> [To do]: Write out all of the entries exactly, please.

_ _ _ _

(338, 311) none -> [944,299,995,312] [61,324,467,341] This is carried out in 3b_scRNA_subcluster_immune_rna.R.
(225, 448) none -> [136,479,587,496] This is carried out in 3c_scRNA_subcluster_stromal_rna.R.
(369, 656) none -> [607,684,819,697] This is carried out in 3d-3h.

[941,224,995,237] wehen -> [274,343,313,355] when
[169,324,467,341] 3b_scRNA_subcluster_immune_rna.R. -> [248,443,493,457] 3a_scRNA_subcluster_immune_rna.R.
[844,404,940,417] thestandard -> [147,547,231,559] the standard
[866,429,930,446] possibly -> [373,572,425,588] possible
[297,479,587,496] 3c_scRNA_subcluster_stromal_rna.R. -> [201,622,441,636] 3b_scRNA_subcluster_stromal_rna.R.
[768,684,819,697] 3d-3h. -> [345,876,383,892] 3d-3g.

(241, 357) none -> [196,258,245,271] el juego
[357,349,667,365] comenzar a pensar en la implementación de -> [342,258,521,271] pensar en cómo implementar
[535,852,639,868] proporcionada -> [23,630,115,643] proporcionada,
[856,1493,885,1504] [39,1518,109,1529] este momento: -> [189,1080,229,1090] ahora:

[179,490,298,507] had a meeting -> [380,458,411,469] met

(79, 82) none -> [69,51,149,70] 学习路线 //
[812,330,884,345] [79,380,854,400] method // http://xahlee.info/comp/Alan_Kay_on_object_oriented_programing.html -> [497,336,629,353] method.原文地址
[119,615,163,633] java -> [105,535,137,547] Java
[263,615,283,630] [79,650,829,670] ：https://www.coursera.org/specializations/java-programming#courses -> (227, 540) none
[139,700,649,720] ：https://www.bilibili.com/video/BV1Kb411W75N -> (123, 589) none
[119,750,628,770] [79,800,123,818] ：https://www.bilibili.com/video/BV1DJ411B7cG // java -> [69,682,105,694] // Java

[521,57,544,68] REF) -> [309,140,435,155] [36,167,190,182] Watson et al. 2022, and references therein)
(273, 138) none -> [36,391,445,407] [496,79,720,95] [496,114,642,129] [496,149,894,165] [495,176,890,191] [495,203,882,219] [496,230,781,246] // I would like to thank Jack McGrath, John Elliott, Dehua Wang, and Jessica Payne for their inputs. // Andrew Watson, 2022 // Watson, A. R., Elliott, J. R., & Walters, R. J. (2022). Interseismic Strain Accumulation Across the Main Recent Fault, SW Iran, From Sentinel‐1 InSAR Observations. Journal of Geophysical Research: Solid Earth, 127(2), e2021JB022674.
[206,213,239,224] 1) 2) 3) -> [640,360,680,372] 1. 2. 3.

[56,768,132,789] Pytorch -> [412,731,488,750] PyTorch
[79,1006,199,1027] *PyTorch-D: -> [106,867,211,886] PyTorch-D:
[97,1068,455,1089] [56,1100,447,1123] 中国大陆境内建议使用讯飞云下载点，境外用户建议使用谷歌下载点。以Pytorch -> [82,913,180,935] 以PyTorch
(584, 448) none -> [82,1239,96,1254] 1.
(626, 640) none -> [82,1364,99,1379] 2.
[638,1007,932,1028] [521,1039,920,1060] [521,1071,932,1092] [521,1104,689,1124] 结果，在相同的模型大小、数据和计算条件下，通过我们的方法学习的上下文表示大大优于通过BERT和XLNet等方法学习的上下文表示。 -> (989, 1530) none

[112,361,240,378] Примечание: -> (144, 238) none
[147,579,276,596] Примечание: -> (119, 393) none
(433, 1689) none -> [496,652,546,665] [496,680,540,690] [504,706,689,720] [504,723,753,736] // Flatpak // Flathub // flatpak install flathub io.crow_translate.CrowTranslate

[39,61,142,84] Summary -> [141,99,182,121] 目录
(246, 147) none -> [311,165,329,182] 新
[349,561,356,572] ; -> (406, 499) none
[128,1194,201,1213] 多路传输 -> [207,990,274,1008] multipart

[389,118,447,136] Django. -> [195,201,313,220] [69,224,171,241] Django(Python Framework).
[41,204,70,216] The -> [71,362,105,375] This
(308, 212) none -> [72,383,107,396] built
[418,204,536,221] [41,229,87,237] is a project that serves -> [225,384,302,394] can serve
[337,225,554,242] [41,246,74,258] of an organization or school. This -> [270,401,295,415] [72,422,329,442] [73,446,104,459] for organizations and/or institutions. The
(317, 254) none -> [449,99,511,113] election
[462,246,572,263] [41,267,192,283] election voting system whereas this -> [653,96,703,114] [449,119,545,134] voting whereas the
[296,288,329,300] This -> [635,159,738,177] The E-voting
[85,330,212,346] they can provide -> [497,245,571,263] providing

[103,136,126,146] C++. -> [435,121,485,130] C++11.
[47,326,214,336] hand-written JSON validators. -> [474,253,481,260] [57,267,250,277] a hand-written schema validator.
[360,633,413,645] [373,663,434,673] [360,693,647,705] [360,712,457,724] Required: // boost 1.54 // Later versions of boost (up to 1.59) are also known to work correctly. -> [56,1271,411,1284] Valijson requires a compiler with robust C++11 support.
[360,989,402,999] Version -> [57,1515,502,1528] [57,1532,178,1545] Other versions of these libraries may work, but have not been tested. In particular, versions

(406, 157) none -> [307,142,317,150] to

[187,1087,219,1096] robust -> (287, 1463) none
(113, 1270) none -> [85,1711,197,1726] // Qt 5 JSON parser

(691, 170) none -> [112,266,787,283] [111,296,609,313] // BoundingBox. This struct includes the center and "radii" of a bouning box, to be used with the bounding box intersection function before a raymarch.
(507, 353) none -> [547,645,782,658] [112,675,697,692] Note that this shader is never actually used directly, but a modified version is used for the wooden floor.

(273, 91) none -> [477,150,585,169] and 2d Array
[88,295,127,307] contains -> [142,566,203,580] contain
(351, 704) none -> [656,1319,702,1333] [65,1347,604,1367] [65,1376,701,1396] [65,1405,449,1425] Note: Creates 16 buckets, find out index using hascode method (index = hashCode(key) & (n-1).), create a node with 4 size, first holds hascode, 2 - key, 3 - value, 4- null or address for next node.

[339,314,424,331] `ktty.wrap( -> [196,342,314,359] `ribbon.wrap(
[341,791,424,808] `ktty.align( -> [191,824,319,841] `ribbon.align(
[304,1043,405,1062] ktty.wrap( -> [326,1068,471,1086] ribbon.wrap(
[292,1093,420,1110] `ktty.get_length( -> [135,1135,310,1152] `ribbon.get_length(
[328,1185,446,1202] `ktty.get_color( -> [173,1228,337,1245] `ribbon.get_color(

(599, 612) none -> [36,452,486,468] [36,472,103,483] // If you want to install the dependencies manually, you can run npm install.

_ _ _ _

> [Solution for this task]:
(338, 311) none -> [944,299,995,312] [61,324,467,341] This is carried out in 3b_scRNA_subcluster_immune_rna.R.
(225, 448) none -> [136,479,587,496] This is carried out in 3c_scRNA_subcluster_stromal_rna.R.
(369, 656) none -> [607,684,819,697] This is carried out in 3d-3h.

[941,224,995,237] wehen -> [274,343,313,355] when
[169,324,467,341] 3b_scRNA_subcluster_immune_rna.R. -> [248,443,493,457] 3a_scRNA_subcluster_immune_rna.R.
[844,404,940,417] thestandard -> [147,547,231,559] the standard
[866,429,930,446] possibly -> [373,572,425,588] possible
[297,479,587,496] 3c_scRNA_subcluster_stromal_rna.R. -> [201,622,441,636] 3b_scRNA_subcluster_stromal_rna.R.
[768,684,819,697] 3d-3h. -> [345,876,383,892] 3d-3g.

(241, 357) none -> [196,258,245,271] el juego
[357,349,667,365] comenzar a pensar en la implementación de -> [342,258,521,271] pensar en cómo implementar
[535,852,639,868] proporcionada -> [23,630,115,643] proporcionada,
[856,1493,885,1504] [39,1518,109,1529] este momento: -> [189,1080,229,1090] ahora:

[179,490,298,507] had a meeting -> [380,458,411,469] met

(79, 82) none -> [69,51,149,70] 学习路线 //
[812,330,884,345] [79,380,854,400] method // http://xahlee.info/comp/Alan_Kay_on_object_oriented_programing.html -> [497,336,629,353] method.原文地址
[119,615,163,633] java -> [105,535,137,547] Java
[263,615,283,630] [79,650,829,670] ：https://www.coursera.org/specializations/java-programming#courses -> (227, 540) none
[139,700,649,720] ：https://www.bilibili.com/video/BV1Kb411W75N -> (123, 589) none
[119,750,628,770] [79,800,123,818] ：https://www.bilibili.com/video/BV1DJ411B7cG // java -> [69,682,105,694] // Java

[521,57,544,68] REF) -> [309,140,435,155] [36,167,190,182] Watson et al. 2022, and references therein)
(273, 138) none -> [36,391,445,407] [496,79,720,95] [496,114,642,129] [496,149,894,165] [495,176,890,191] [495,203,882,219] [496,230,781,246] // I would like to thank Jack McGrath, John Elliott, Dehua Wang, and Jessica Payne for their inputs. // Andrew Watson, 2022 // Watson, A. R., Elliott, J. R., & Walters, R. J. (2022). Interseismic Strain Accumulation Across the Main Recent Fault, SW Iran, From Sentinel‐1 InSAR Observations. Journal of Geophysical Research: Solid Earth, 127(2), e2021JB022674.
[206,213,239,224] 1) 2) 3) -> [640,360,680,372] 1. 2. 3.

[56,768,132,789] Pytorch -> [412,731,488,750] PyTorch
[79,1006,199,1027] *PyTorch-D: -> [106,867,211,886] PyTorch-D:
[97,1068,455,1089] [56,1100,447,1123] 中国大陆境内建议使用讯飞云下载点，境外用户建议使用谷歌下载点。以Pytorch -> [82,913,180,935] 以PyTorch
(584, 448) none -> [82,1239,96,1254] 1.
(626, 640) none -> [82,1364,99,1379] 2.
[638,1007,932,1028] [521,1039,920,1060] [521,1071,932,1092] [521,1104,689,1124] 结果，在相同的模型大小、数据和计算条件下，通过我们的方法学习的上下文表示大大优于通过BERT和XLNet等方法学习的上下文表示。 -> (989, 1530) none

[112,361,240,378] Примечание: -> (144, 238) none
[147,579,276,596] Примечание: -> (119, 393) none
(433, 1689) none -> [496,652,546,665] [496,680,540,690] [504,706,689,720] [504,723,753,736] // Flatpak // Flathub // flatpak install flathub io.crow_translate.CrowTranslate

[39,61,142,84] Summary -> [141,99,182,121] 目录
(246, 147) none -> [311,165,329,182] 新
[349,561,356,572] ; -> (406, 499) none
[128,1194,201,1213] 多路传输 -> [207,990,274,1008] multipart

[389,118,447,136] Django. -> [195,201,313,220] [69,224,171,241] Django(Python Framework).
[41,204,70,216] The -> [71,362,105,375] This
(308, 212) none -> [72,383,107,396] built
[418,204,536,221] [41,229,87,237] is a project that serves -> [225,384,302,394] can serve
[337,225,554,242] [41,246,74,258] of an organization or school. This -> [270,401,295,415] [72,422,329,442] [73,446,104,459] for organizations and/or institutions. The
(317, 254) none -> [449,99,511,113] election
[462,246,572,263] [41,267,192,283] election voting system whereas this -> [653,96,703,114] [449,119,545,134] voting whereas the
[296,288,329,300] This -> [635,159,738,177] The E-voting
[85,330,212,346] they can provide -> [497,245,571,263] providing

[103,136,126,146] C++. -> [435,121,485,130] C++11.
[47,326,214,336] hand-written JSON validators. -> [474,253,481,260] [57,267,250,277] a hand-written schema validator.
[360,633,413,645] [373,663,434,673] [360,693,647,705] [360,712,457,724] Required: // boost 1.54 // Later versions of boost (up to 1.59) are also known to work correctly. -> [56,1271,411,1284] Valijson requires a compiler with robust C++11 support.
[360,989,402,999] Version -> [57,1515,502,1528] [57,1532,178,1545] Other versions of these libraries may work, but have not been tested. In particular, versions

(406, 157) none -> [307,142,317,150] to

[187,1087,219,1096] robust -> (287, 1463) none
(113, 1270) none -> [85,1711,197,1726] // Qt 5 JSON parser

(691, 170) none -> [112,266,787,283] [111,296,609,313] // BoundingBox. This struct includes the center and "radii" of a bouning box, to be used with the bounding box intersection function before a raymarch.
(507, 353) none -> [547,645,782,658] [112,675,697,692] Note that this shader is never actually used directly, but a modified version is used for the wooden floor.

(273, 91) none -> [477,150,585,169] and 2d Array
[88,295,127,307] contains -> [142,566,203,580] contain
(351, 704) none -> [656,1319,702,1333] [65,1347,604,1367] [65,1376,701,1396] [65,1405,449,1425] Note: Creates 16 buckets, find out index using hascode method (index = hashCode(key) & (n-1).), create a node with 4 size, first holds hascode, 2 - key, 3 - value, 4- null or address for next node.

[339,314,424,331] `ktty.wrap( -> [196,342,314,359] `ribbon.wrap(
[341,791,424,808] `ktty.align( -> [191,824,319,841] `ribbon.align(
[304,1043,405,1062] ktty.wrap( -> [326,1068,471,1086] ribbon.wrap(
[292,1093,420,1110] `ktty.get_length( -> [135,1135,310,1152] `ribbon.get_length(
[328,1185,446,1202] `ktty.get_color( -> [173,1228,337,1245] `ribbon.get_color(

(599, 612) none -> [36,452,486,468] [36,472,103,483] // If you want to install the dependencies manually, you can run npm install.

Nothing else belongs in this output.